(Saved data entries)
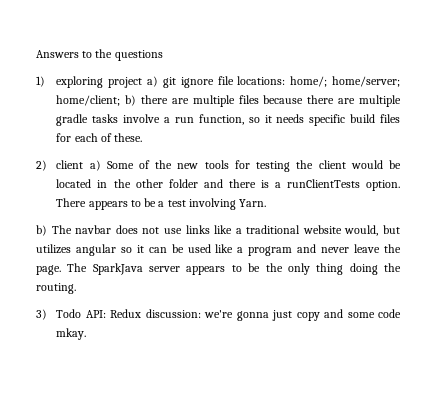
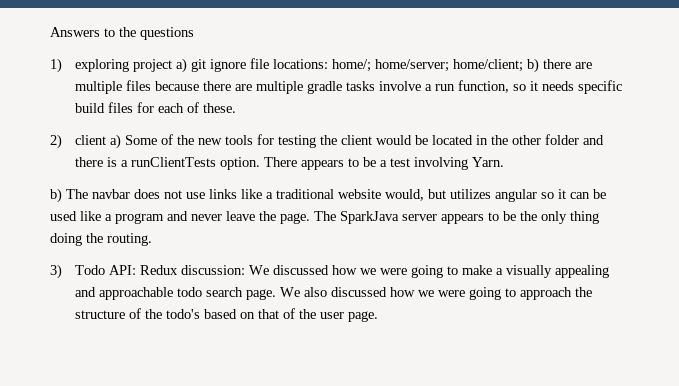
[204,309,401,321] [56,328,87,340] we're gonna just copy and some code mkay. -> [249,265,610,278] [75,287,593,300] [75,308,379,322] We discussed how we were going to make a visually appealing and approachable todo search page. We also discussed how we were going to approach the structure of the todo's based on that of the user page.

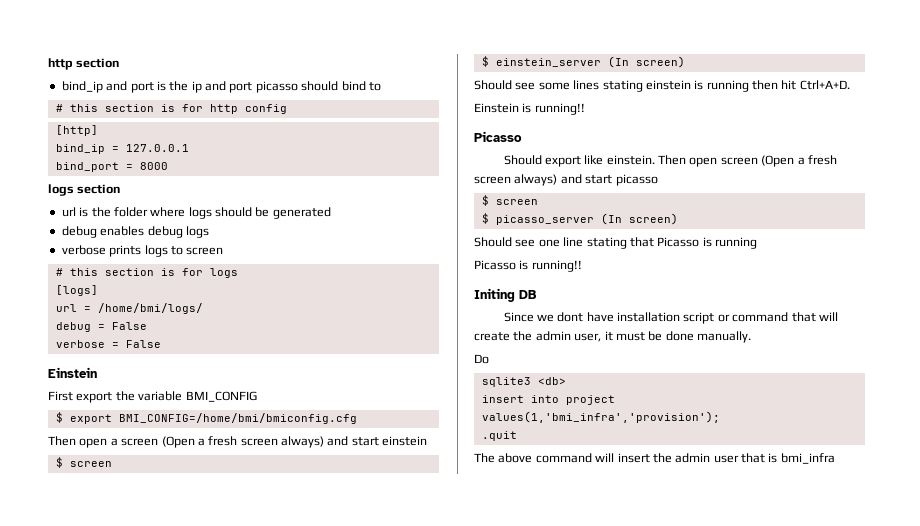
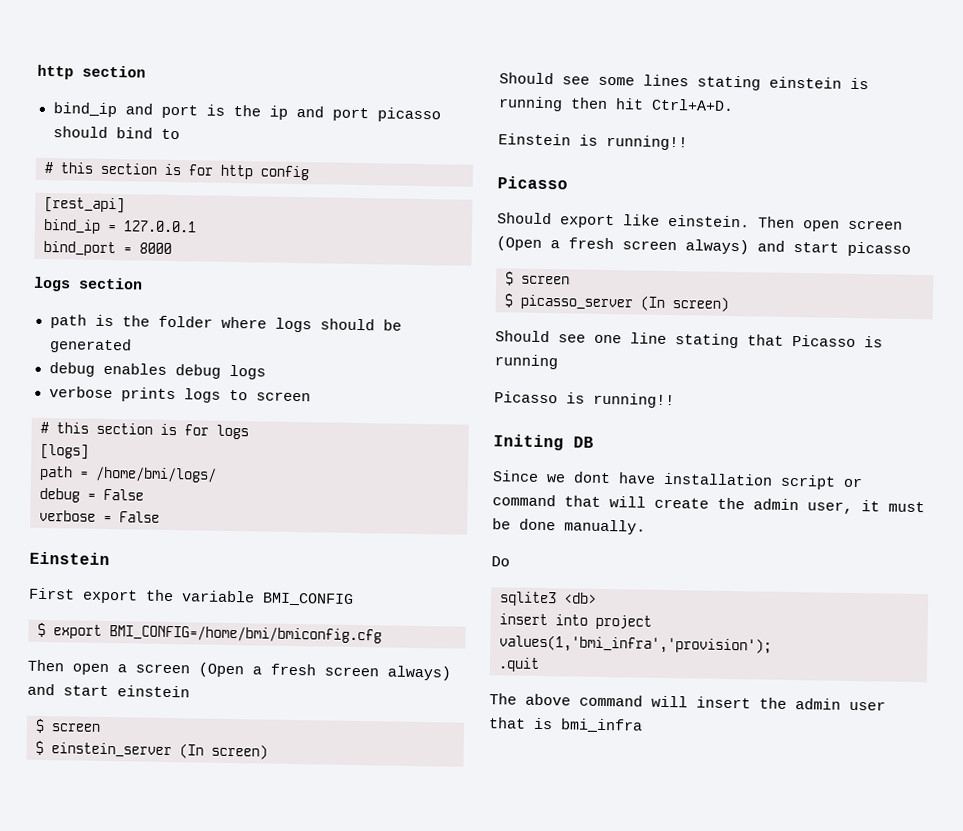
[55,125,98,136] [http] -> [44,196,125,214] [rest_api]
[61,207,76,217] url -> [49,314,87,329] path
[55,304,77,312] url -> [39,465,73,481] path

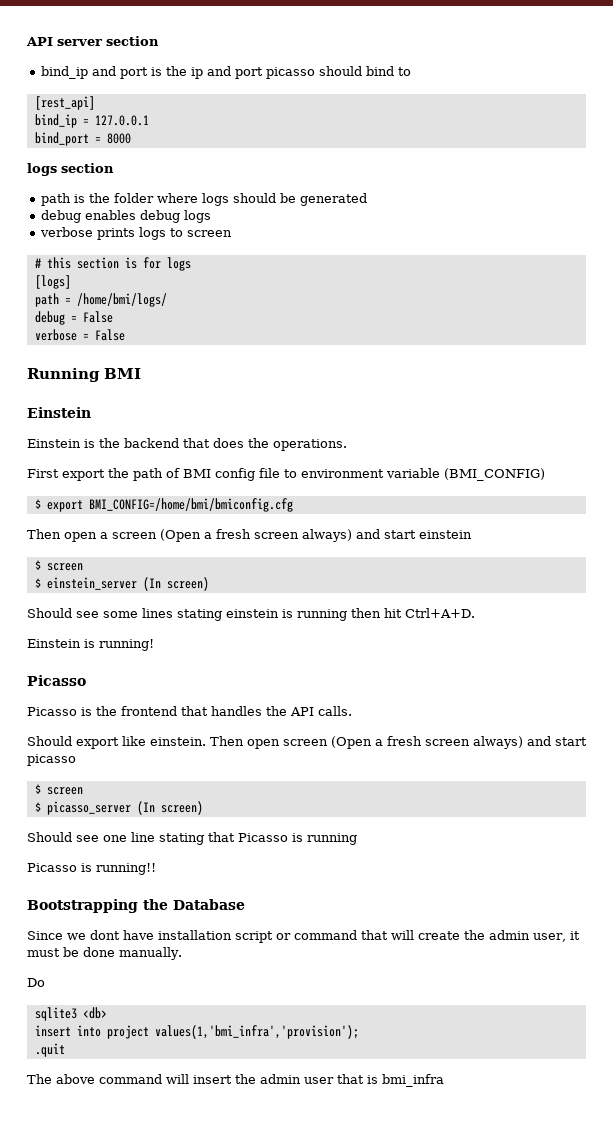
[37,64,74,80] http -> [26,37,102,46] API server
[44,161,309,181] // # this section is for http config -> (412, 71) none
(160, 517) none -> [27,368,141,382] // Running BMI
[28,587,354,606] First export the variable BMI_CONFIG -> [27,438,347,451] [27,468,545,481] Einstein is the backend that does the operations. // First export the path of BMI config file to environment variable (BMI_CONFIG)
[606,134,688,151] [497,176,568,190] running!! // Picasso -> [99,639,154,651] [27,675,86,686] [27,706,352,716] running! // Picasso // Picasso is the frontend that handles the API calls.
[493,434,594,451] Initing DB -> [27,899,245,913] Bootstrapping the Database

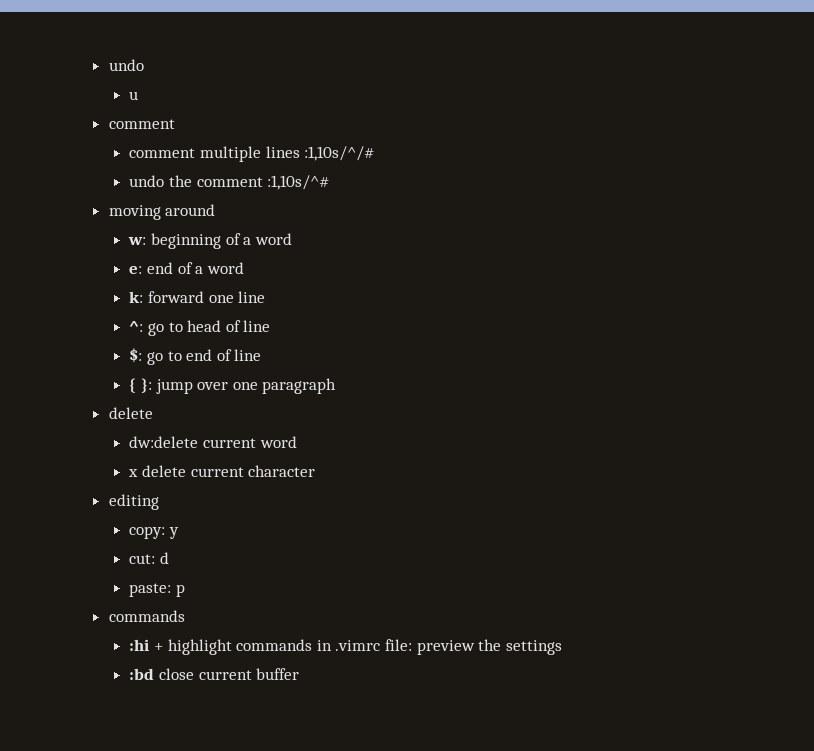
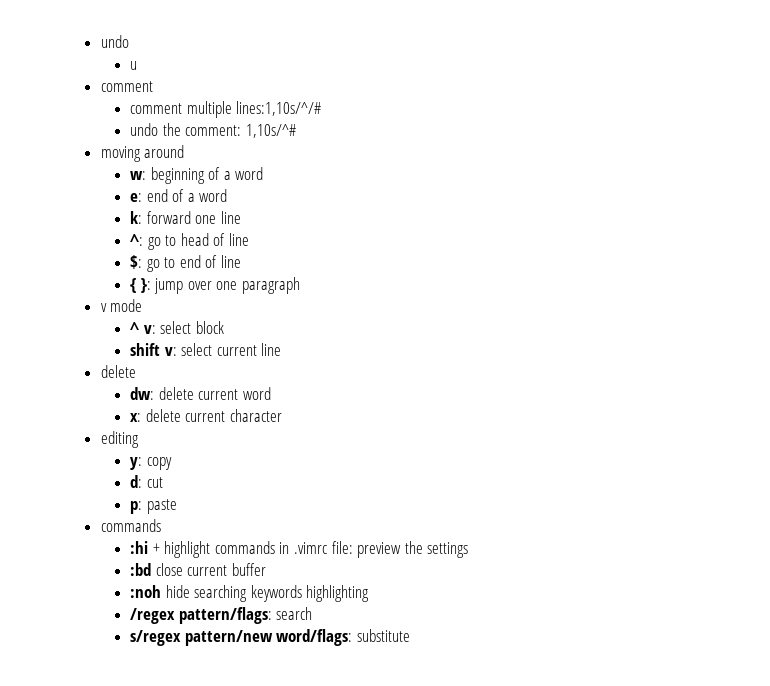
[265,146,376,161] lines :1,10s/^/# -> [236,101,322,116] lines:1,10s/^/#
[196,175,331,190] comment :1,10s/^# -> [185,124,296,138] comment: 1,10s/^#
(337, 386) none -> [100,299,143,312] [130,321,224,334] [130,343,282,356] // v mode // ^ v: select block // shift v: select current line
[129,436,199,448] dw:delete -> [130,387,194,400] dw: delete
[128,469,139,477] x -> [130,413,142,422] x:
[129,526,179,539] [129,552,169,564] [129,583,185,597] copy: y // cut: d // paste: p -> [130,457,172,470] [130,475,163,488] [130,499,177,514] y: copy // d: cut // p: paste
(300, 674) none -> [130,585,370,602] [130,607,313,624] [130,629,410,646] // :noh hide searching keywords highlighting // /regex pattern/flags: search // s/regex pattern/new word/flags: substitute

What to work on: Your answer must be an exact copy of the records, without the pictures.

Exercise result:
[204,309,401,321] [56,328,87,340] we're gonna just copy and some code mkay. -> [249,265,610,278] [75,287,593,300] [75,308,379,322] We discussed how we were going to make a visually appealing and approachable todo search page. We also discussed how we were going to approach the structure of the todo's based on that of the user page.

[55,125,98,136] [http] -> [44,196,125,214] [rest_api]
[61,207,76,217] url -> [49,314,87,329] path
[55,304,77,312] url -> [39,465,73,481] path

[37,64,74,80] http -> [26,37,102,46] API server
[44,161,309,181] // # this section is for http config -> (412, 71) none
(160, 517) none -> [27,368,141,382] // Running BMI
[28,587,354,606] First export the variable BMI_CONFIG -> [27,438,347,451] [27,468,545,481] Einstein is the backend that does the operations. // First export the path of BMI config file to environment variable (BMI_CONFIG)
[606,134,688,151] [497,176,568,190] running!! // Picasso -> [99,639,154,651] [27,675,86,686] [27,706,352,716] running! // Picasso // Picasso is the frontend that handles the API calls.
[493,434,594,451] Initing DB -> [27,899,245,913] Bootstrapping the Database

[265,146,376,161] lines :1,10s/^/# -> [236,101,322,116] lines:1,10s/^/#
[196,175,331,190] comment :1,10s/^# -> [185,124,296,138] comment: 1,10s/^#
(337, 386) none -> [100,299,143,312] [130,321,224,334] [130,343,282,356] // v mode // ^ v: select block // shift v: select current line
[129,436,199,448] dw:delete -> [130,387,194,400] dw: delete
[128,469,139,477] x -> [130,413,142,422] x:
[129,526,179,539] [129,552,169,564] [129,583,185,597] copy: y // cut: d // paste: p -> [130,457,172,470] [130,475,163,488] [130,499,177,514] y: copy // d: cut // p: paste
(300, 674) none -> [130,585,370,602] [130,607,313,624] [130,629,410,646] // :noh hide searching keywords highlighting // /regex pattern/flags: search // s/regex pattern/new word/flags: substitute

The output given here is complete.